Lowe’s Companies, Inc. (NYSE: LOW) today announced that it has entered into a definitive agreement to sell its Canadian retail business to Sycamore Partners, a private equity firm specializing in retail, consumer and distribution-related investments, for $400 million in cash, and performance-based deferred consideration.
Based in Boucherville, Quebec, Lowe’s Canadian retail business operates or services approximately 450 corporate and independent affiliate dealer stores in a number of complementary formats under different banners, which include RONA, Lowe’s Canada, Réno-Dépôt and Dick’s Lumber.
“The sale of our Canadian retail business is an important step toward simplifying the Lowe’s business model. While this business represents approximately 7% of our full year 2022 sales outlook, it also represents approximately 60 basis points of dilution on our full year 2022 operating margin outlook,” said Marvin R. Ellison, Lowe’s chairman, president and CEO.
“We remain confident in our short and long-term outlook for the U.S. business, underscored by improved sales trends and strong profit flow-through in the third quarter, as well as our expectations for solid business performance for the remainder of 2022. By executing this transaction, we will intensify our focus on enhancing our operating margin and ROIC, taking market share in the U.S. and creating greater shareholder value,” Ellison continued. “I want to thank our entire Canadian team for their hard work and dedication to our customers. We look forward to working with Sycamore Partners in executing a seamless transition.”
“We are honored to partner with Lowe’s to establish Lowe’s Canada and RONA as a standalone company headquartered in Boucherville, Quebec,” said Stefan Kaluzny, Managing Director of Sycamore Partners. “We look forward to working with the company’s management team to build on its 83-year history as a leading Canadian home improvement business serving families, builders, and contractors in their communities across the country.”

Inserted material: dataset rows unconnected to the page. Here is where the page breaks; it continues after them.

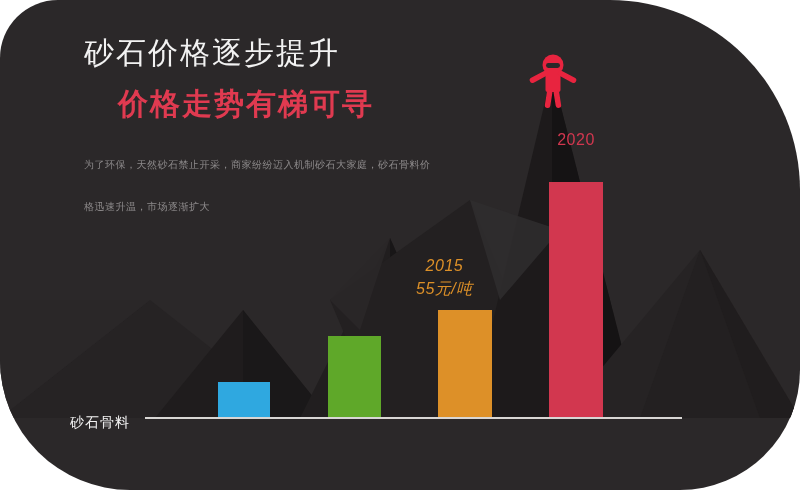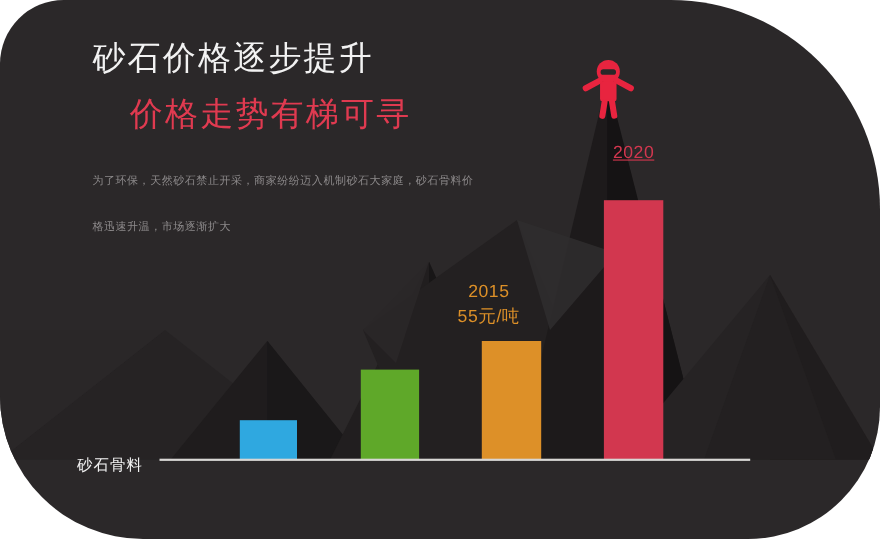"价格走势有梯可寻" .subhead { font-weight: 400 -> 700 }
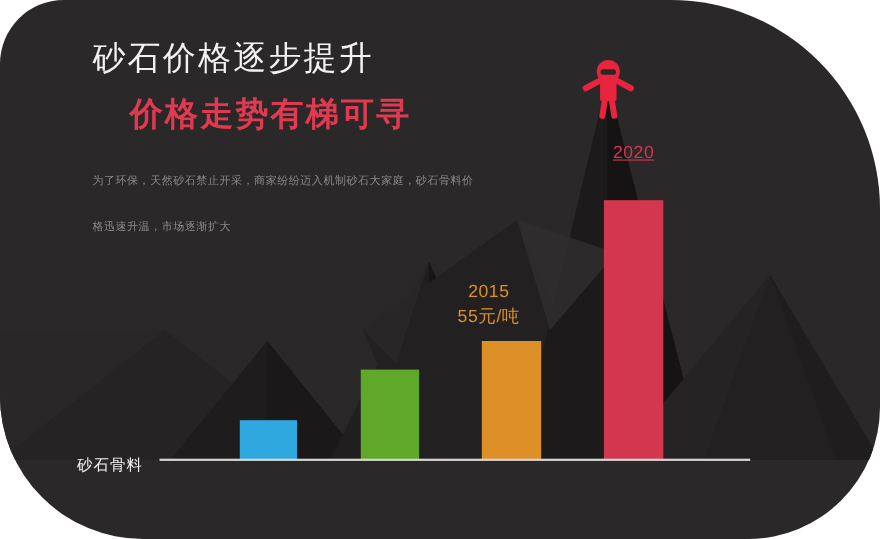"2020" div.bar-label { text-decoration: underline -> none }
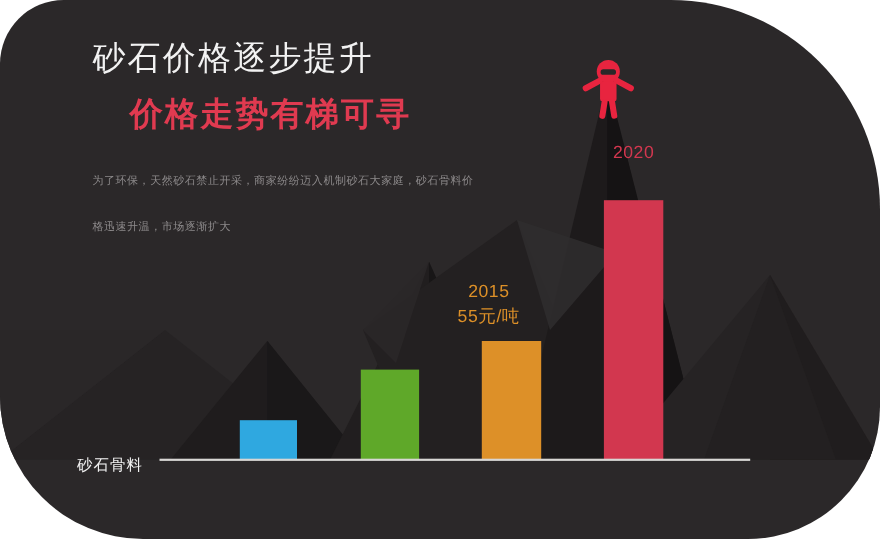"2015" div.bar-label { font-style: none -> italic }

“We are excited to work with Sycamore Partners on this next chapter of growth for our business.” said Tony Cioffi, president of Lowe’s Canada. “Together, we will remain committed to supporting our associates, our Canadian- and Quebec-based vendors and our dealer network.”
The transaction is expected to close in early 2023, subject to customary closing conditions and regulatory approvals. In connection with the preparation of the company’s financial statements for the third quarter of 2022, the company expects to record a pre-tax non-cash impairment charge of approximately $2.0 billion related to its Canadian retail business.
Lowe’s Business Outlook
The company is reaffirming its current full year 2022 outlook, exclusive of the asset impairment and impacts of deal-related transaction costs.
The Canadian retail business represents approximately 7% of consolidated full year 2022 sales outlook, and approximately 60 basis points of dilution on the consolidated full year 2022 operating margin outlook.